_Work to complete:_ Transcribe each record word for word. Skip the images.

_Dataset content:_
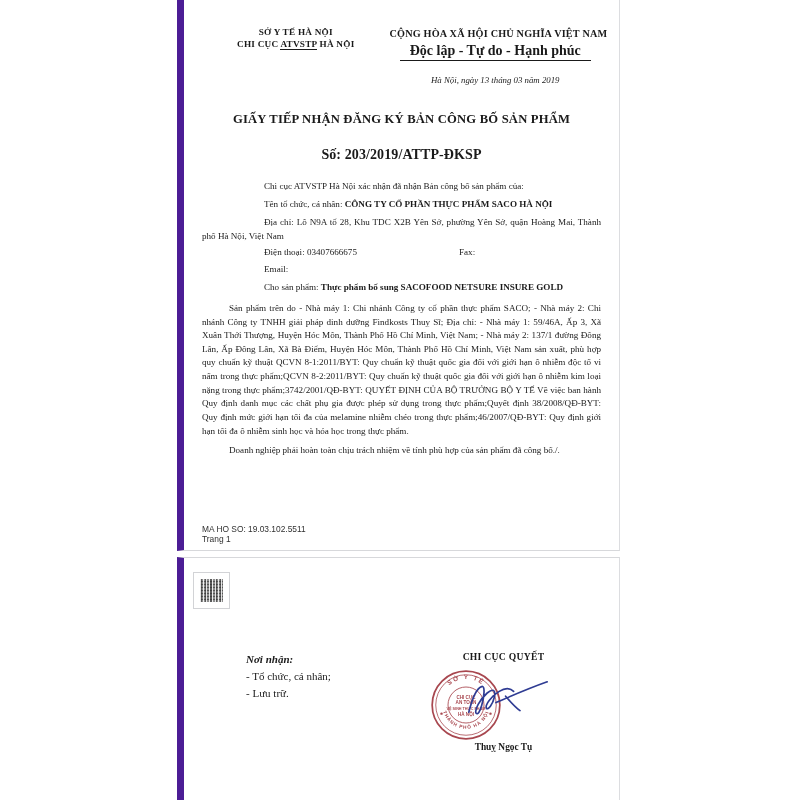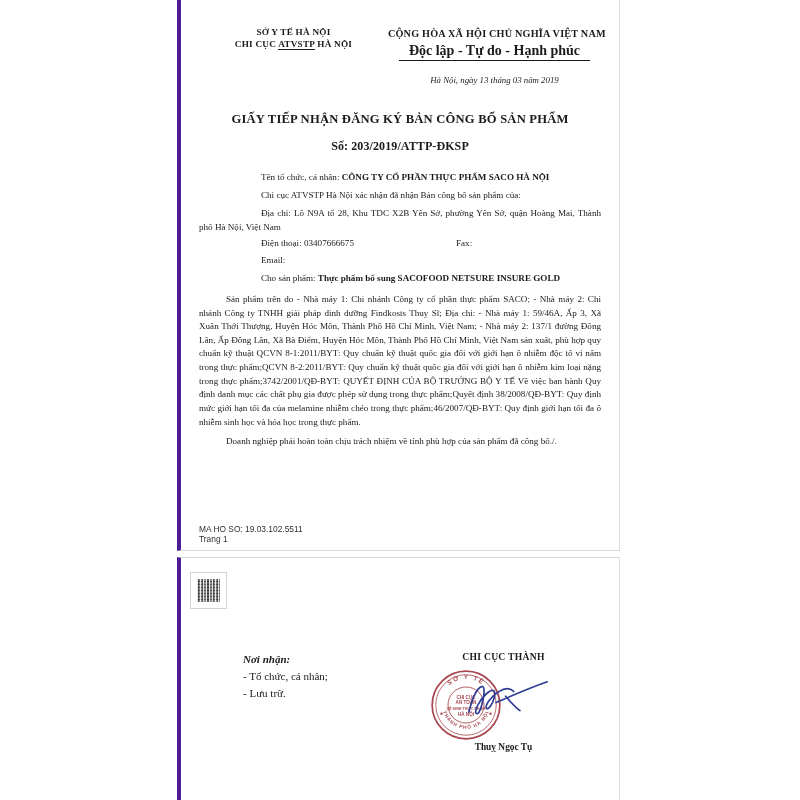--- a/index.html
+++ b/index.html
@@ -21,21 +21,21 @@
     inset: 0;
     background: #ffffff;
   }
 
   
   .sheet {
     position: absolute;
     left: 177px;
     width: 443px;
     background: #ffffff;
-    border-left: 4px solid #4c1d95;
+    border-left: 7px solid #4c1d95;
     border-right: 1px solid #dcdde0;
     box-sizing: border-box;
   }
   .sheet-top {
     top: 0;
     height: 551px;
     border-bottom: 1px solid #d7d8db;
   }
   .sheet-bottom {
     top: 557px;
@@ -106,22 +106,22 @@
     margin-top: 26px;
   }
   .doc-title {
     font-weight: bold;
     font-size: 12.6px;
     letter-spacing: .2px;
     white-space: nowrap;
   }
   .doc-number {
     font-weight: bold;
-    font-size: 12px;
-    margin-top: 12px;
+    font-size: 14px;
+    margin-top: 20px;
     letter-spacing: .1px;
   }
 
   
   .body-block {
     margin-top: 17px;
     font-size: 9.1px;
     line-height: 1.52;
   }
   .b-line {
@@ -268,23 +268,23 @@
         </div>
       </div>
 
       <div class="title-block">
         <div class="doc-title">GIẤY TIẾP NHẬN ĐĂNG KÝ BẢN CÔNG BỐ SẢN PHẨM</div>
         <div class="doc-number">Số: 203/2019/ATTP-ĐKSP</div>
       </div>
 
       <div class="body-block">
 
+        <p class="b-line indent">Chi cục ATVSTP Hà Nội xác nhận đã nhận Bản công bố sản phẩm của:</p>
+
         <p class="b-line indent"><span>Tên tổ chức, cá nhân: </span><span class="b-strong">CÔNG TY CỔ PHẦN THỰC PHẨM SACO HÀ NỘI</span></p>
-
-        <p class="b-line indent">Chi cục ATVSTP Hà Nội xác nhận đã nhận Bản công bố sản phẩm của:</p>
 
         <p class="addr-line"><span class="lead">Địa chỉ: </span><span>Lô N9A tổ 28, Khu TDC X2B Yên Sở, phường Yên Sở, quận Hoàng Mai, Thành phố Hà Nội, Việt Nam</span></p>
 
         <div class="contact-row">
           <span class="c-phone"><span>Điện thoại: </span><span>03407666675</span></span>
           <span><span>Fax:</span><span></span></span>
         </div>
 
         <p class="b-line indent"><span>Email:</span><span></span></p>
 
@@ -312,21 +312,21 @@
 
       <div class="sign-area">
 
         <div class="recipients">
           <div class="r-head">Nơi nhận:</div>
           <div>- Tổ chức, cá nhân;</div>
           <div>- Lưu trữ.</div>
         </div>
 
         <div class="signature-col">
-          <div class="sign-title">CHI CỤC THÀNH</div>
+          <div class="sign-title">CHI CỤC QUYẾT</div>
 
           <div class="stamp-zone">
 
             <div class="stamp">
               <svg viewBox="0 0 100 100" width="72" height="72">
                 <defs>
                   <path id="arcTop" d="M 14,50 A 36,36 0 0 1 86,50" fill="none"></path>
                   <path id="arcBot" d="M 17,50 A 33,33 0 0 0 83,50" fill="none"></path>
                 </defs>
                 <circle cx="50" cy="50" r="47" fill="none" stroke="#a8474f" stroke-width="2.4"></circle>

_Solution for this task:_
--- a/index.html
+++ b/index.html
@@ -21,21 +21,21 @@
     inset: 0;
     background: #ffffff;
   }
 
   
   .sheet {
     position: absolute;
     left: 177px;
     width: 443px;
     background: #ffffff;
-    border-left: 4px solid #4c1d95;
+    border-left: 7px solid #4c1d95;
     border-right: 1px solid #dcdde0;
     box-sizing: border-box;
   }
   .sheet-top {
     top: 0;
     height: 551px;
     border-bottom: 1px solid #d7d8db;
   }
   .sheet-bottom {
     top: 557px;
@@ -106,22 +106,22 @@
     margin-top: 26px;
   }
   .doc-title {
     font-weight: bold;
     font-size: 12.6px;
     letter-spacing: .2px;
     white-space: nowrap;
   }
   .doc-number {
     font-weight: bold;
-    font-size: 12px;
-    margin-top: 12px;
+    font-size: 14px;
+    margin-top: 20px;
     letter-spacing: .1px;
   }
 
   
   .body-block {
     margin-top: 17px;
     font-size: 9.1px;
     line-height: 1.52;
   }
   .b-line {
@@ -268,23 +268,23 @@
         </div>
       </div>
 
       <div class="title-block">
         <div class="doc-title">GIẤY TIẾP NHẬN ĐĂNG KÝ BẢN CÔNG BỐ SẢN PHẨM</div>
         <div class="doc-number">Số: 203/2019/ATTP-ĐKSP</div>
       </div>
 
       <div class="body-block">
 
+        <p class="b-line indent">Chi cục ATVSTP Hà Nội xác nhận đã nhận Bản công bố sản phẩm của:</p>
+
         <p class="b-line indent"><span>Tên tổ chức, cá nhân: </span><span class="b-strong">CÔNG TY CỔ PHẦN THỰC PHẨM SACO HÀ NỘI</span></p>
-
-        <p class="b-line indent">Chi cục ATVSTP Hà Nội xác nhận đã nhận Bản công bố sản phẩm của:</p>
 
         <p class="addr-line"><span class="lead">Địa chỉ: </span><span>Lô N9A tổ 28, Khu TDC X2B Yên Sở, phường Yên Sở, quận Hoàng Mai, Thành phố Hà Nội, Việt Nam</span></p>
 
         <div class="contact-row">
           <span class="c-phone"><span>Điện thoại: </span><span>03407666675</span></span>
           <span><span>Fax:</span><span></span></span>
         </div>
 
         <p class="b-line indent"><span>Email:</span><span></span></p>
 
@@ -312,21 +312,21 @@
 
       <div class="sign-area">
 
         <div class="recipients">
           <div class="r-head">Nơi nhận:</div>
           <div>- Tổ chức, cá nhân;</div>
           <div>- Lưu trữ.</div>
         </div>
 
         <div class="signature-col">
-          <div class="sign-title">CHI CỤC THÀNH</div>
+          <div class="sign-title">CHI CỤC QUYẾT</div>
 
           <div class="stamp-zone">
 
             <div class="stamp">
               <svg viewBox="0 0 100 100" width="72" height="72">
                 <defs>
                   <path id="arcTop" d="M 14,50 A 36,36 0 0 1 86,50" fill="none"></path>
                   <path id="arcBot" d="M 17,50 A 33,33 0 0 0 83,50" fill="none"></path>
                 </defs>
                 <circle cx="50" cy="50" r="47" fill="none" stroke="#a8474f" stroke-width="2.4"></circle>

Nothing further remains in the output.